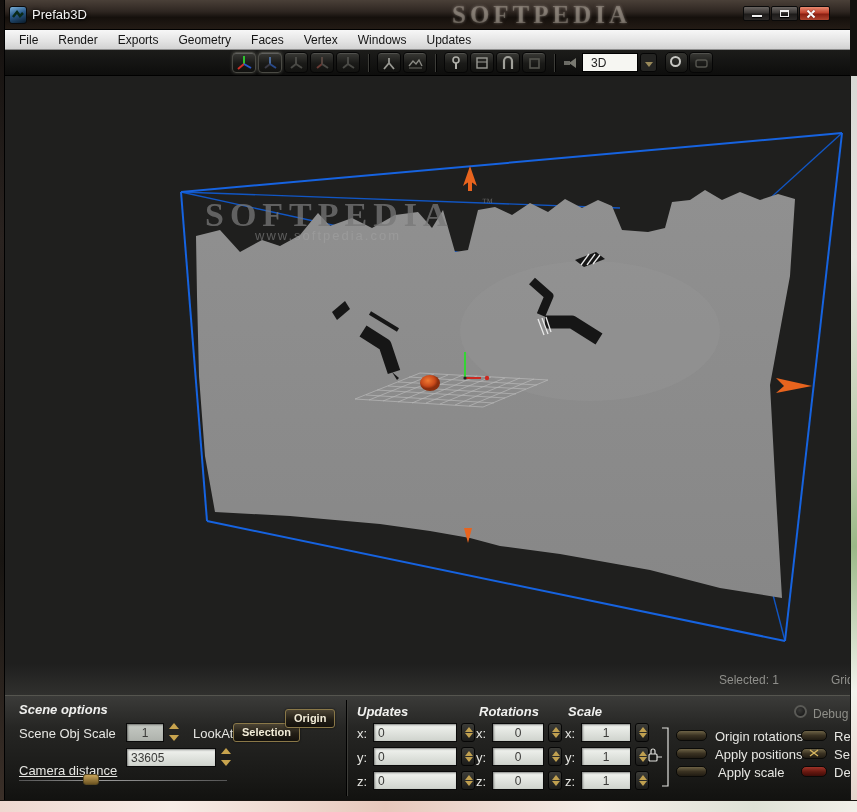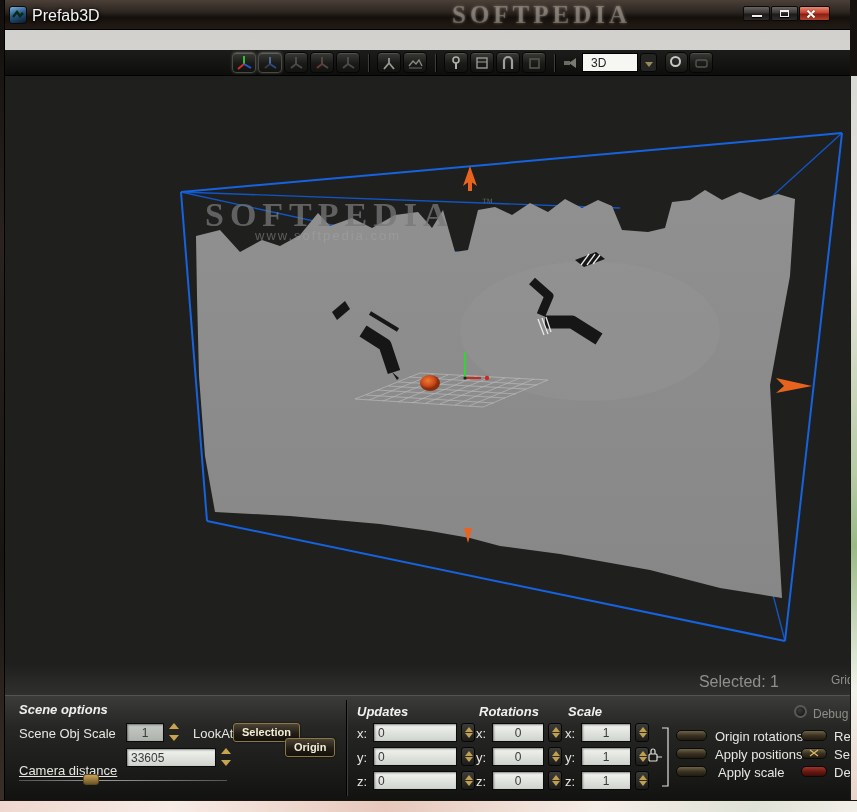--- a/index.html
+++ b/index.html
@@ -20,21 +20,21 @@
     background:linear-gradient(90deg,#efd8d0,#f7ece6 20%,#e8c8bc 45%,#f5eee8 70%,#dfe2d6 88%,#f2efe8);
     border-top:1px solid #1a1612; }
 
   
   .titlebar { position:absolute; left:0; top:0; width:857px; height:30px;
     background:linear-gradient(180deg,#4a4038 0%,#2e2621 40%,#15100c 60%,#231b15 100%);
     border-bottom:1px solid #000; overflow:hidden; }
   .titlebar .app-icon { position:absolute; left:9px; top:6px; width:18px; height:18px; border-radius:3px;
     background:linear-gradient(160deg,#7ab0d8 0%,#2a5a8a 45%,#0a1a28 100%); border:1px solid #0a0a0a; }
   .titlebar .app-icon svg { position:absolute; left:1px; top:1px; }
-  .titlebar .title-text { position:absolute; left:32px; top:7px; font-size:16px; color:#f4f4f4;
+  .titlebar .title-text { position:absolute; left:32px; top:7px; font-size:13px; color:#f4f4f4;
     text-shadow:0 1px 2px #000, 0 0 4px #000; }
   .titlebar .tb-watermark { position:absolute; left:452px; top:1px; font-family:"Liberation Serif", serif;
     font-size:25px; font-weight:bold; letter-spacing:4px; color:rgba(205,195,185,0.34);
     text-shadow:0 0 3px rgba(180,170,160,0.5); filter:blur(0.6px); }
   .win-btn { position:absolute; top:6px; height:15px; border:1px solid #0a0a0a; border-radius:2px;
     background:linear-gradient(180deg,#6a6562 0%,#3a3735 45%,#1d1b1a 55%,#2e2b29 100%); }
   .win-btn.min { left:743px; width:27px; }
   .win-btn.max { left:771px; width:27px; }
   .win-btn.close { left:799px; width:31px;
     background:linear-gradient(180deg,#e88a70 0%,#c0422e 45%,#8a1f12 55%,#b0442e 100%); }
@@ -70,21 +70,21 @@
     background:linear-gradient(180deg,#343430,#141412); position:relative; }
   .ring-btn .ring { position:absolute; left:4px; top:3px; width:11px; height:11px; border:2px solid #c8c8c4; border-radius:50%; }
   .spk { width:14px; height:12px; position:relative; margin:0 4px 0 2px; }
   .spk .s1 { position:absolute; left:0; top:4px; width:6px; height:4px; background:#6a6a64; }
   .spk .s2 { position:absolute; left:5px; top:1px; width:0; height:0; border-top:5px solid transparent; border-bottom:5px solid transparent; border-right:7px solid #7a7a72; }
 
   
   .viewport { position:absolute; left:5px; top:76px; width:845px; height:588px; background:#1f1f1e; }
   .statusbar { position:absolute; left:5px; top:664px; width:845px; height:31px;
     background:linear-gradient(180deg,#1f1f1e,#30302e); overflow:hidden; }
-  .statusbar .sel { position:absolute; left:650px; top:9px; width:124px; text-align:right; font-size:16px; color:#8f8f8b; }
+  .statusbar .sel { position:absolute; left:650px; top:9px; width:124px; text-align:right; font-size:12px; color:#8f8f8b; }
   .statusbar .grid { position:absolute; left:826px; top:9px; font-size:12px; color:#8f8f8b; white-space:nowrap; }
 
   
   .panel { position:absolute; left:5px; top:695px; width:845px; height:105px;
     background:linear-gradient(180deg,#3b3b39 0%,#262624 30%,#1a1a18 75%,#121210 100%);
     border-top:1px solid #55554f; overflow:hidden; color:#e8e8e6; font-size:13px; }
   .ptitle { position:absolute; font-style:italic; font-weight:bold; font-size:13px; color:#f0f0ee; }
   .plabel { position:absolute; font-size:13px; color:#e6e6e2; }
   .pinput { position:absolute; height:19px; border:1px solid #0a0a0a;
     background:linear-gradient(180deg,#f2f4f0,#cfd3cd); color:#3a3a38; font-size:12px;
@@ -132,20 +132,30 @@
       </div>
     <div class="win-btn max">
         <span class="box"></span>
       </div>
     <div class="win-btn close">
         <span class="x1"></span>
         <span class="x2"></span>
       </div>
   </div>
 
+  <div class="menubar" style="padding-left:4px;">
+    <span class="menu-item">File</span>
+    <span class="menu-item">Render</span>
+    <span class="menu-item">Exports</span>
+    <span class="menu-item">Geometry</span>
+    <span class="menu-item">Faces</span>
+    <span class="menu-item">Vertex</span>
+    <span class="menu-item">Windows</span>
+    <span class="menu-item">Updates</span>
+  </div>
 
   <div class="toolbar">
     <div class="tbtn active" style="margin-left:227px;">
       <svg width="17" height="16">
         <line x1="8" y1="9" x2="8" y2="1" stroke="#2ec22e" stroke-width="2"></line>
         <line x1="8" y1="9" x2="2" y2="14" stroke="#d03028" stroke-width="2"></line>
         <line x1="8" y1="9" x2="15" y2="13" stroke="#2858d0" stroke-width="2"></line>
       </svg>
     </div>
     <div class="tbtn active">
@@ -333,21 +343,21 @@
 
     <span class="ptitle" style="left:14px; top:6px;">Scene options</span>
     <span class="plabel" style="left:14px; top:30px;text-align:center;">Scene Obj Scale</span>
     <input class="pinput center" style="left: 121px; top: 27px; width: 38px; background: linear-gradient(rgb(198, 202, 196), rgb(174, 178, 172));" value="1">
     <div class="spin-free" style="left:163px; top:26px;">
         <span class="up"></span>
         <span class="dn"></span>
       </div>
     <span class="plabel" style="left:188px; top:30px;">LookAt</span>
     <div class="gold-btn" style="left:228px; top:27px;">Selection</div>
-    <div class="gold-btn" style="left:280px; top:42px;padding-left:8px;">Origin</div>
+    <div class="gold-btn" style="left:280px; top:13px;padding-left:8px;">Origin</div>
     <span class="plabel" style="left:14px; top:67px;text-decoration:underline;">Camera distance</span>
     <input class="pinput" style="left: 121px; top: 52px; width: 90px;" value="33605">
     <div class="spin-free" style="left:215px; top:51px;">
         <span class="up"></span>
         <span class="dn"></span>
       </div>
     <div class="slider-track"></div>
     <div class="slider-handle"></div>
 
     <div class="divider" style="left:341px; top:4px; height:96px;"></div>

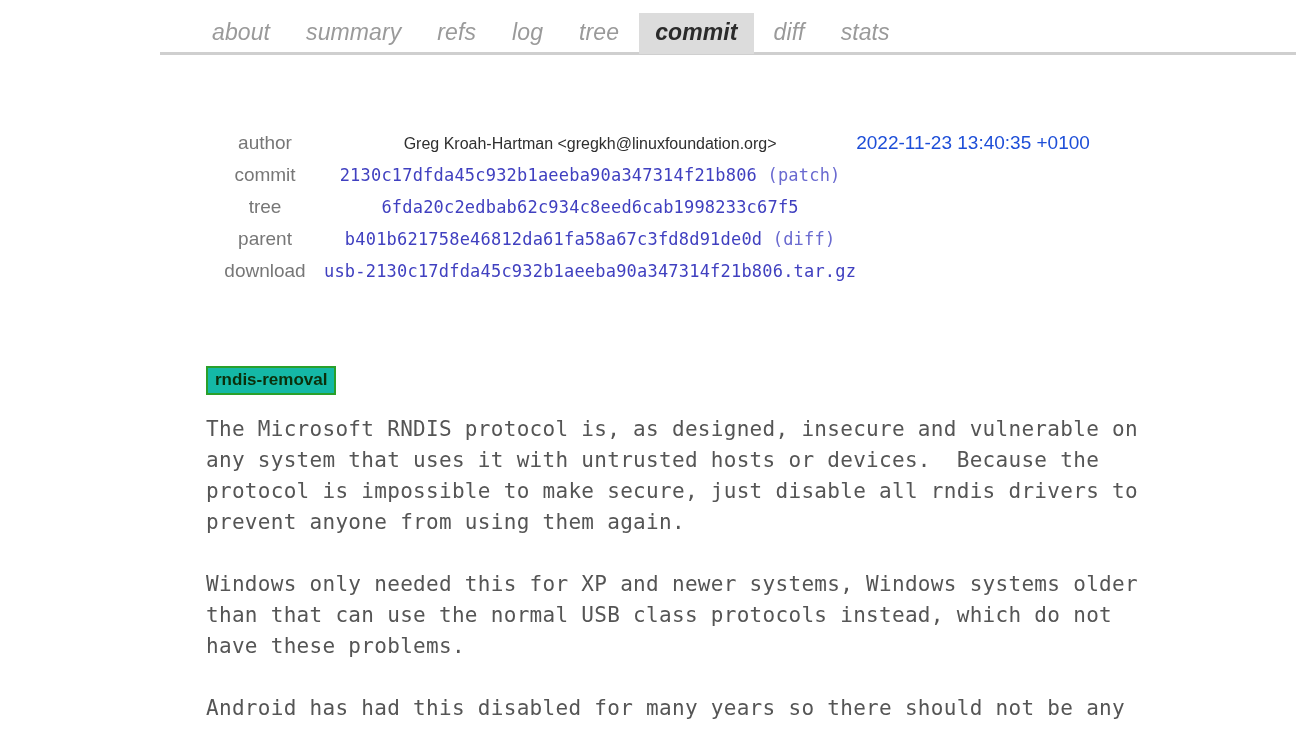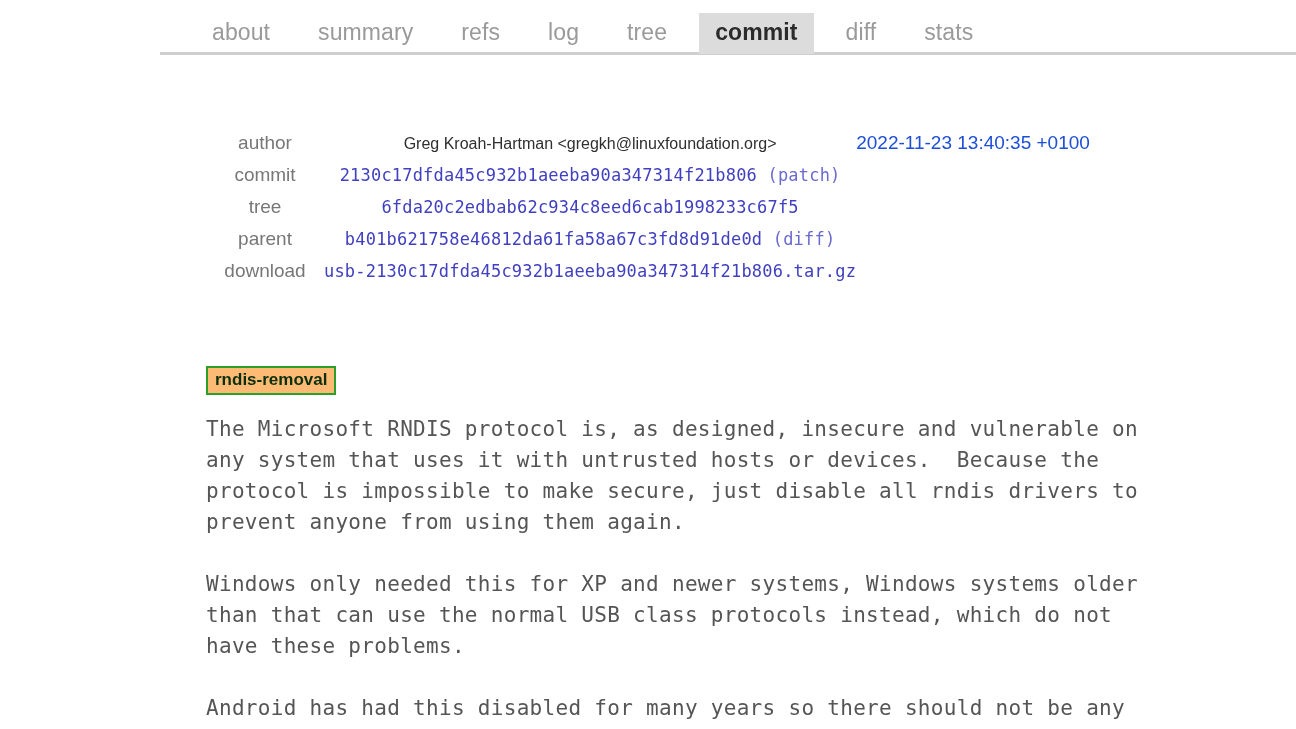--- a/index.html
+++ b/index.html
@@ -32,22 +32,23 @@
     top: 52px;
     height: 3px;
     background: #cfcfcf;
   }
   .tabs {
     position: absolute;
     left: 196px;
     top: 12px;
     display: flex;
     align-items: flex-end;
-    gap: 16px;
+    gap: 4px;
     height: 42px;
+    font-style: italic;
   }
   .tab {
     font-size: 23px;
     line-height: 1;
     color: #9a9a9a;
     padding: 8px 16px 10px 16px;
     letter-spacing: 0.1px;
     cursor: pointer;
     white-space: nowrap;
     background: transparent;
@@ -119,21 +120,21 @@
   }
   .subject {
     font-family: "Liberation Sans", sans-serif;
     font-size: 25px;
     font-weight: bold;
     color: #1f1f1f;
     letter-spacing: -0.2px;
   }
   .decoration {
     display: inline-block;
-    background: #fdba74;
+    background: #14b8a6;
     border: 2px solid #2aa02a;
     color: #0b2f0b;
     font-family: "Liberation Sans", sans-serif;
     font-size: 17px;
     font-weight: bold;
     padding: 2px 7px 3px 7px;
     line-height: 1.15;
     white-space: nowrap;
   }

Exercise requirements: Could you filter the material above and copy each line that holds the word "border"?

Answer section:
     border-top:1px solid #1a1612; }
     border-bottom:1px solid #000; overflow:hidden; }
   .titlebar .app-icon { position:absolute; left:9px; top:6px; width:18px; height:18px; border-radius:3px;
     background:linear-gradient(160deg,#7ab0d8 0%,#2a5a8a 45%,#0a1a28 100%); border:1px solid #0a0a0a; }
   .win-btn { position:absolute; top:6px; height:15px; border:1px solid #0a0a0a; border-radius:2px;
   .ring-btn .ring { position:absolute; left:4px; top:3px; width:11px; height:11px; border:2px solid #c8c8c4; border-radius:50%; }
   .spk .s2 { position:absolute; left:5px; top:1px; width:0; height:0; border-top:5px solid transparent; border-bottom:5px solid transparent; border-right:7px solid #7a7a72; }
     border-top:1px solid #55554f; overflow:hidden; color:#e8e8e6; font-size:13px; }
   .pinput { position:absolute; height:19px; border:1px solid #0a0a0a;
     border: 2px solid #2aa02a;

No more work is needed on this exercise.